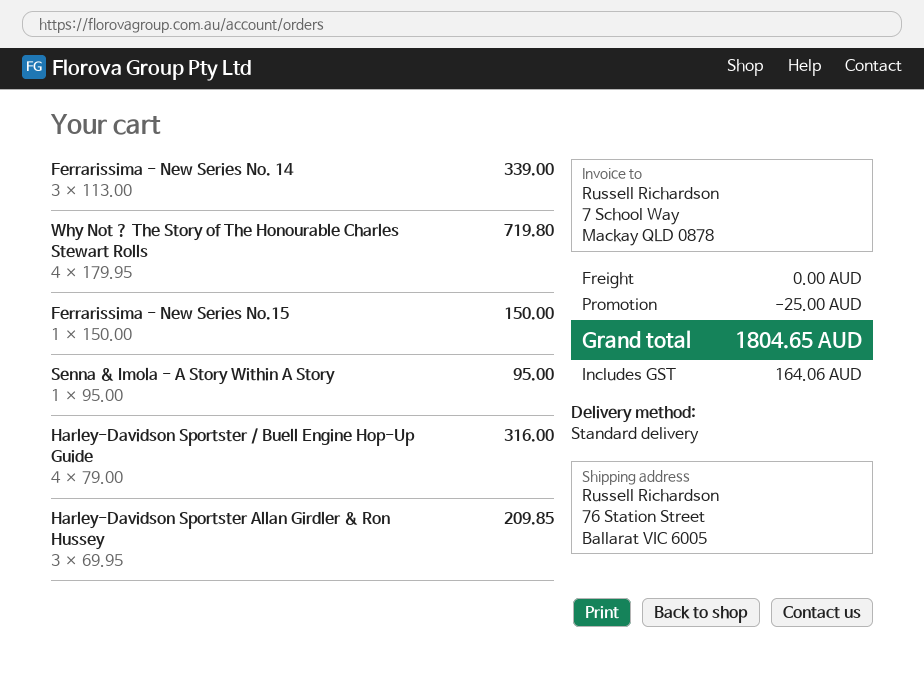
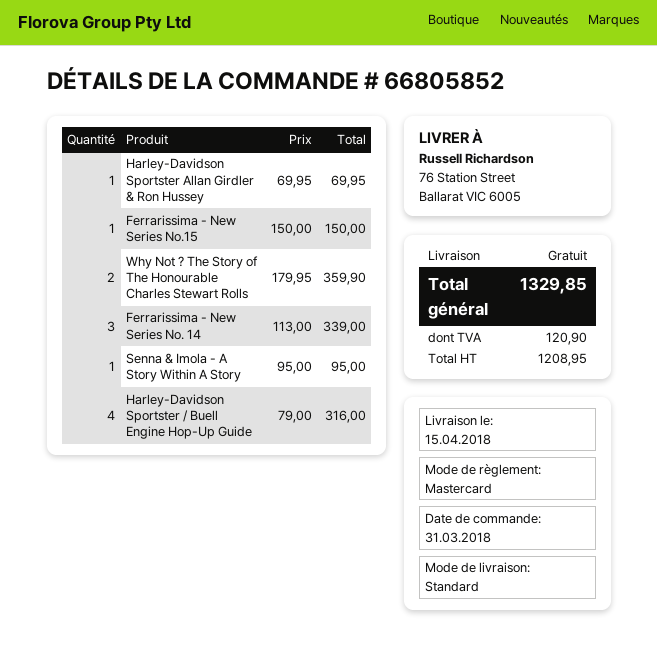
Why Not ? The Story of The Honourable Charles Stewart Rolls: 4 x 179.95 = 719.80 -> 2 x 179.95 = 359.90
Harley-Davidson Sportster Allan Girdler & Ron Hussey: 3 x 69.95 = 209.85 -> 1 x 69.95 = 69.95
discount: 25.00 -> none
tax: 164.06 -> 120.90
total: 1804.65 -> 1329.85

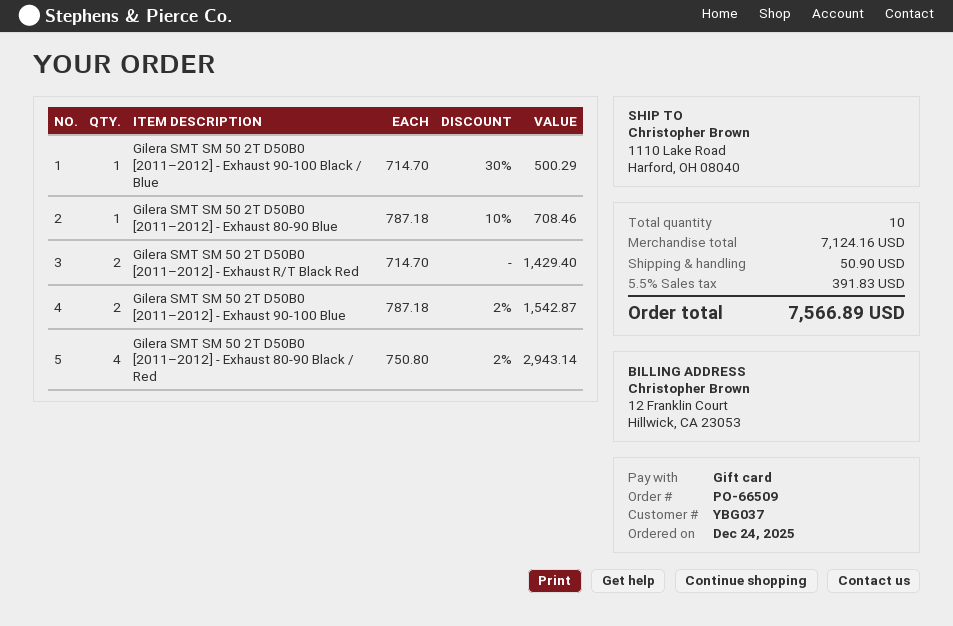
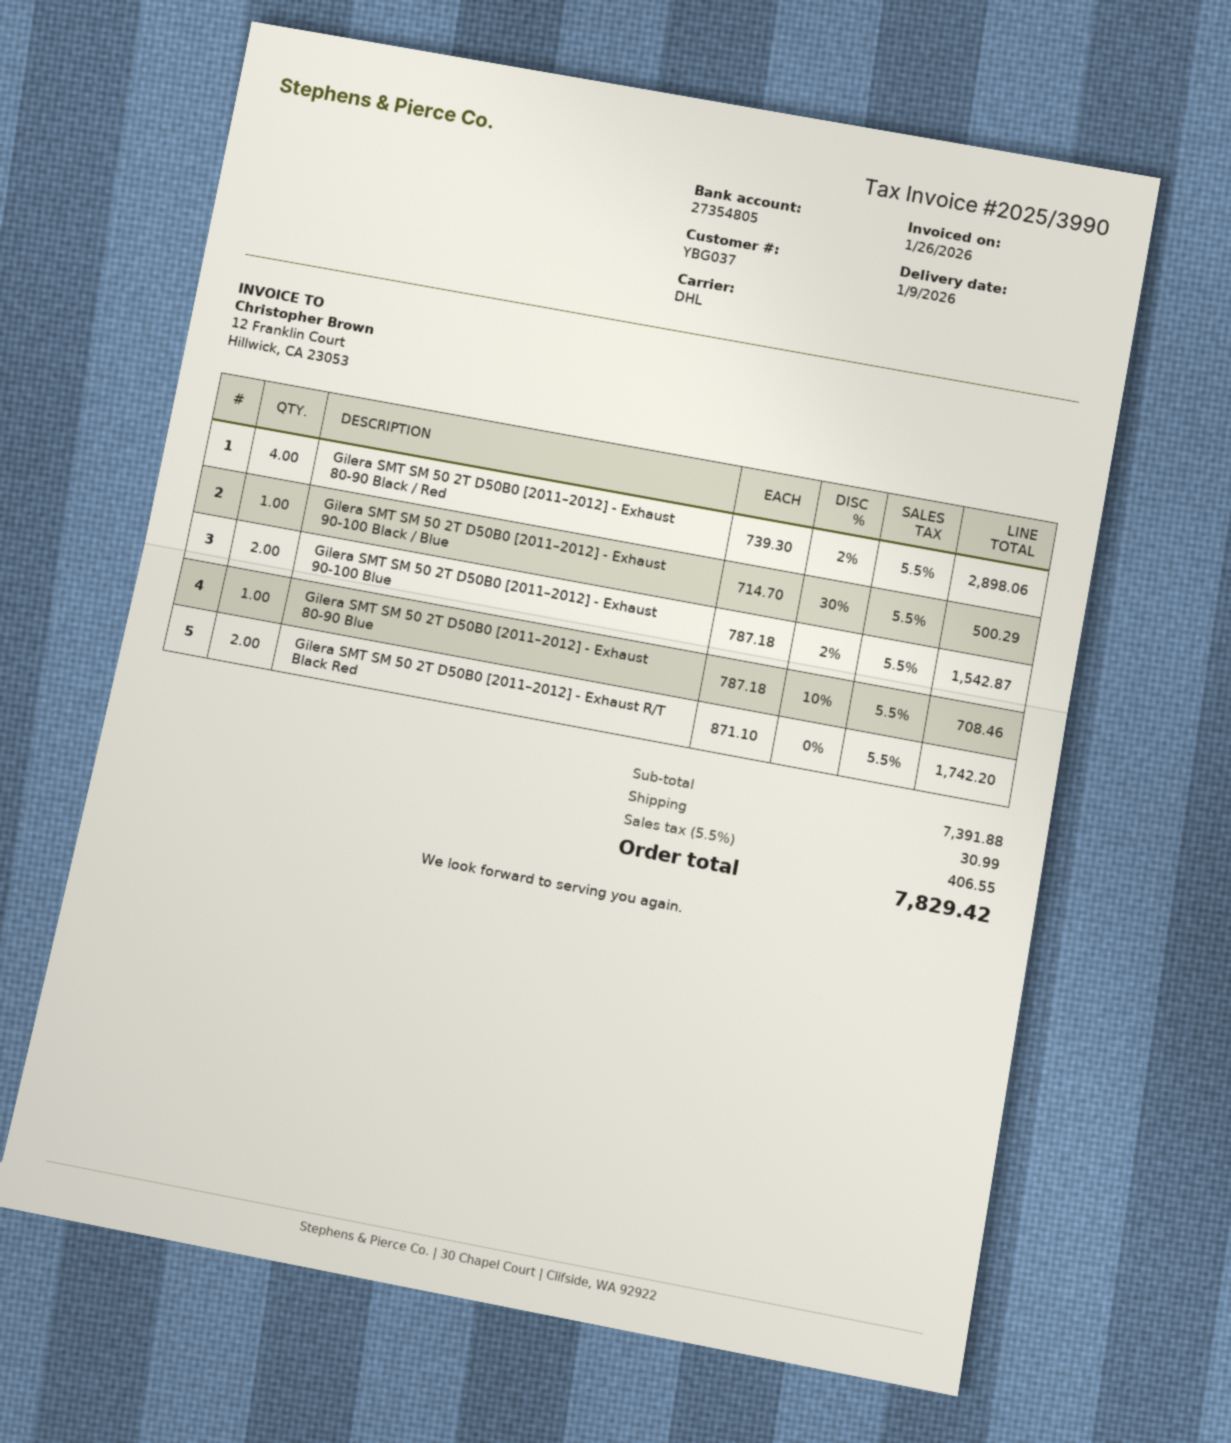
Gilera SMT SM 50 2T D50B0 [2011–2012] - Exhaust R/T Black Red: 2 x 714.70 = 1429.40 -> 2 x 871.10 = 1742.20
Gilera SMT SM 50 2T D50B0 [2011–2012] - Exhaust 80-90 Black / Red: 4 x 750.80 - 2% = 2943.14 -> 4 x 739.30 - 2% = 2898.06
subtotal: 7124.16 -> 7391.88
shipping: 50.90 -> 30.99
tax: 5.5% = 391.83 -> 5.5% = 406.55
total: 7566.89 -> 7829.42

....................

**Task to carry out:** Reproduce every line of the listing above in which the string "Gilera" appears.

**Result of this exercise:**
Gilera SMT SM 50 2T D50B0 [2011–2012] - Exhaust R/T Black Red: 2 x 714.70 = 1429.40 -> 2 x 871.10 = 1742.20
Gilera SMT SM 50 2T D50B0 [2011–2012] - Exhaust 80-90 Black / Red: 4 x 750.80 - 2% = 2943.14 -> 4 x 739.30 - 2% = 2898.06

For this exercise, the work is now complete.